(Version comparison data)
[Start of Attachment]

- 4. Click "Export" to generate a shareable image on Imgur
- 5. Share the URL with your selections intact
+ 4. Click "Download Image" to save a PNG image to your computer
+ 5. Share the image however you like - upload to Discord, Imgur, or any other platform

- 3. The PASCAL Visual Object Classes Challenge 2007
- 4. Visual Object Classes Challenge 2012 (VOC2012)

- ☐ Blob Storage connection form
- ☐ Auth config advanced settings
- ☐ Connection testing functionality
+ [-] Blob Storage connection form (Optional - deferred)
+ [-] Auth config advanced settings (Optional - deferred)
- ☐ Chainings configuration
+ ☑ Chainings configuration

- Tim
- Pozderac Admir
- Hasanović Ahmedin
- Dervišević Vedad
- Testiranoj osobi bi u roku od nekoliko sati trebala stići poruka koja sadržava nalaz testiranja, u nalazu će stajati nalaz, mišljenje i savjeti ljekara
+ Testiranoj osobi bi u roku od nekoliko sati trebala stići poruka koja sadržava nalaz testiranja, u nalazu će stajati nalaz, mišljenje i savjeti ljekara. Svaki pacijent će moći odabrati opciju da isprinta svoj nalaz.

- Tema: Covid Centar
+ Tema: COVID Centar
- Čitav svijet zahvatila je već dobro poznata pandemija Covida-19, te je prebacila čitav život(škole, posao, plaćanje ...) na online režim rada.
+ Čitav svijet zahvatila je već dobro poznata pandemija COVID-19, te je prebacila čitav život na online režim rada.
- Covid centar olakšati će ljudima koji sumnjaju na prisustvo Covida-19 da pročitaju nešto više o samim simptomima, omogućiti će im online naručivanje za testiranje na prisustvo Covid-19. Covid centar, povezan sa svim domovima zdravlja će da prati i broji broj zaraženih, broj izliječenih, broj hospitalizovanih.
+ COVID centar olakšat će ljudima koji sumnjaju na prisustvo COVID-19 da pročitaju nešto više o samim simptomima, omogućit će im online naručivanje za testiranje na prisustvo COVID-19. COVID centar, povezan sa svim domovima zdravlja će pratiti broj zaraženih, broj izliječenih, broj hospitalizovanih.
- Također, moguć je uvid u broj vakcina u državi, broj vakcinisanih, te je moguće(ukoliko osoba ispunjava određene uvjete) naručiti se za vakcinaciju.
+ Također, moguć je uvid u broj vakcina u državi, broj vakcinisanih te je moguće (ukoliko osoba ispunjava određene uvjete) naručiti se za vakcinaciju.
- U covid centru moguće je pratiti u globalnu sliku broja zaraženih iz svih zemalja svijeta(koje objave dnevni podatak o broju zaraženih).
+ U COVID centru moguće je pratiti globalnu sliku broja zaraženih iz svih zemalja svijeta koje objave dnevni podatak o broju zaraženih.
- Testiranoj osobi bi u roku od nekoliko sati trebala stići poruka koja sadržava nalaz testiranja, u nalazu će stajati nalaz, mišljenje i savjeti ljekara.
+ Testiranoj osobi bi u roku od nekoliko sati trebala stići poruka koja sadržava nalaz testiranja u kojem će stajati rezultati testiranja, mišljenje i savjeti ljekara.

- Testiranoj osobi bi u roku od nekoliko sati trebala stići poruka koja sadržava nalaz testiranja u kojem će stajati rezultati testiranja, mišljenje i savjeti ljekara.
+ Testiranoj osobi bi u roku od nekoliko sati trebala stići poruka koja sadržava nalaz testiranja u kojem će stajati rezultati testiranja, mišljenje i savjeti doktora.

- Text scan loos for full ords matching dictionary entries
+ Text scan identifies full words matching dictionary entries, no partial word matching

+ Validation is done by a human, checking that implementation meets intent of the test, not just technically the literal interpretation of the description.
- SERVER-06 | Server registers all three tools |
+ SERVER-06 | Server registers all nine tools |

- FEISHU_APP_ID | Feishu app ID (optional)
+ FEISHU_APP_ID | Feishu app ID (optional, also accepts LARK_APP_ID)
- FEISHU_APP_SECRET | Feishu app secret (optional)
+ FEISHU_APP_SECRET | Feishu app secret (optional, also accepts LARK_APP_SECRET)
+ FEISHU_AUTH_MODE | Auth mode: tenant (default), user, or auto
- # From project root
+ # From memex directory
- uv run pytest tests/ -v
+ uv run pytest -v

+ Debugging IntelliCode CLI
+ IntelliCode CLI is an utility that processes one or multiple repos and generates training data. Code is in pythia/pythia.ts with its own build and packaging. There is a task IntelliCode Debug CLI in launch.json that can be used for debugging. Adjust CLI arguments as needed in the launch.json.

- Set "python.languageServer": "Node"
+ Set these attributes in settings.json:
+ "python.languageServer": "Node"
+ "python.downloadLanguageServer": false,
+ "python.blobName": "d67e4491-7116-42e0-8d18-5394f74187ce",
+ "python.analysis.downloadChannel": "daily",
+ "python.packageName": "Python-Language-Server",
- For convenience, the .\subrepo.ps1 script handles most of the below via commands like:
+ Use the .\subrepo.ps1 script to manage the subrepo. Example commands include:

[End of Attachment]

* **What the task asks**
Each entry above, in full, should be output exactly as it reads.

* **Answer to this exercise**
- 4. Click "Export" to generate a shareable image on Imgur
- 5. Share the URL with your selections intact
+ 4. Click "Download Image" to save a PNG image to your computer
+ 5. Share the image however you like - upload to Discord, Imgur, or any other platform

- 3. The PASCAL Visual Object Classes Challenge 2007
- 4. Visual Object Classes Challenge 2012 (VOC2012)

- ☐ Blob Storage connection form
- ☐ Auth config advanced settings
- ☐ Connection testing functionality
+ [-] Blob Storage connection form (Optional - deferred)
+ [-] Auth config advanced settings (Optional - deferred)
- ☐ Chainings configuration
+ ☑ Chainings configuration

- Tim
- Pozderac Admir
- Hasanović Ahmedin
- Dervišević Vedad
- Testiranoj osobi bi u roku od nekoliko sati trebala stići poruka koja sadržava nalaz testiranja, u nalazu će stajati nalaz, mišljenje i savjeti ljekara
+ Testiranoj osobi bi u roku od nekoliko sati trebala stići poruka koja sadržava nalaz testiranja, u nalazu će stajati nalaz, mišljenje i savjeti ljekara. Svaki pacijent će moći odabrati opciju da isprinta svoj nalaz.

- Tema: Covid Centar
+ Tema: COVID Centar
- Čitav svijet zahvatila je već dobro poznata pandemija Covida-19, te je prebacila čitav život(škole, posao, plaćanje ...) na online režim rada.
+ Čitav svijet zahvatila je već dobro poznata pandemija COVID-19, te je prebacila čitav život na online režim rada.
- Covid centar olakšati će ljudima koji sumnjaju na prisustvo Covida-19 da pročitaju nešto više o samim simptomima, omogućiti će im online naručivanje za testiranje na prisustvo Covid-19. Covid centar, povezan sa svim domovima zdravlja će da prati i broji broj zaraženih, broj izliječenih, broj hospitalizovanih.
+ COVID centar olakšat će ljudima koji sumnjaju na prisustvo COVID-19 da pročitaju nešto više o samim simptomima, omogućit će im online naručivanje za testiranje na prisustvo COVID-19. COVID centar, povezan sa svim domovima zdravlja će pratiti broj zaraženih, broj izliječenih, broj hospitalizovanih.
- Također, moguć je uvid u broj vakcina u državi, broj vakcinisanih, te je moguće(ukoliko osoba ispunjava određene uvjete) naručiti se za vakcinaciju.
+ Također, moguć je uvid u broj vakcina u državi, broj vakcinisanih te je moguće (ukoliko osoba ispunjava određene uvjete) naručiti se za vakcinaciju.
- U covid centru moguće je pratiti u globalnu sliku broja zaraženih iz svih zemalja svijeta(koje objave dnevni podatak o broju zaraženih).
+ U COVID centru moguće je pratiti globalnu sliku broja zaraženih iz svih zemalja svijeta koje objave dnevni podatak o broju zaraženih.
- Testiranoj osobi bi u roku od nekoliko sati trebala stići poruka koja sadržava nalaz testiranja, u nalazu će stajati nalaz, mišljenje i savjeti ljekara.
+ Testiranoj osobi bi u roku od nekoliko sati trebala stići poruka koja sadržava nalaz testiranja u kojem će stajati rezultati testiranja, mišljenje i savjeti ljekara.

- Testiranoj osobi bi u roku od nekoliko sati trebala stići poruka koja sadržava nalaz testiranja u kojem će stajati rezultati testiranja, mišljenje i savjeti ljekara.
+ Testiranoj osobi bi u roku od nekoliko sati trebala stići poruka koja sadržava nalaz testiranja u kojem će stajati rezultati testiranja, mišljenje i savjeti doktora.

- Text scan loos for full ords matching dictionary entries
+ Text scan identifies full words matching dictionary entries, no partial word matching

+ Validation is done by a human, checking that implementation meets intent of the test, not just technically the literal interpretation of the description.
- SERVER-06 | Server registers all three tools |
+ SERVER-06 | Server registers all nine tools |

- FEISHU_APP_ID | Feishu app ID (optional)
+ FEISHU_APP_ID | Feishu app ID (optional, also accepts LARK_APP_ID)
- FEISHU_APP_SECRET | Feishu app secret (optional)
+ FEISHU_APP_SECRET | Feishu app secret (optional, also accepts LARK_APP_SECRET)
+ FEISHU_AUTH_MODE | Auth mode: tenant (default), user, or auto
- # From project root
+ # From memex directory
- uv run pytest tests/ -v
+ uv run pytest -v

+ Debugging IntelliCode CLI
+ IntelliCode CLI is an utility that processes one or multiple repos and generates training data. Code is in pythia/pythia.ts with its own build and packaging. There is a task IntelliCode Debug CLI in launch.json that can be used for debugging. Adjust CLI arguments as needed in the launch.json.

- Set "python.languageServer": "Node"
+ Set these attributes in settings.json:
+ "python.languageServer": "Node"
+ "python.downloadLanguageServer": false,
+ "python.blobName": "d67e4491-7116-42e0-8d18-5394f74187ce",
+ "python.analysis.downloadChannel": "daily",
+ "python.packageName": "Python-Language-Server",
- For convenience, the .\subrepo.ps1 script handles most of the below via commands like:
+ Use the .\subrepo.ps1 script to manage the subrepo. Example commands include:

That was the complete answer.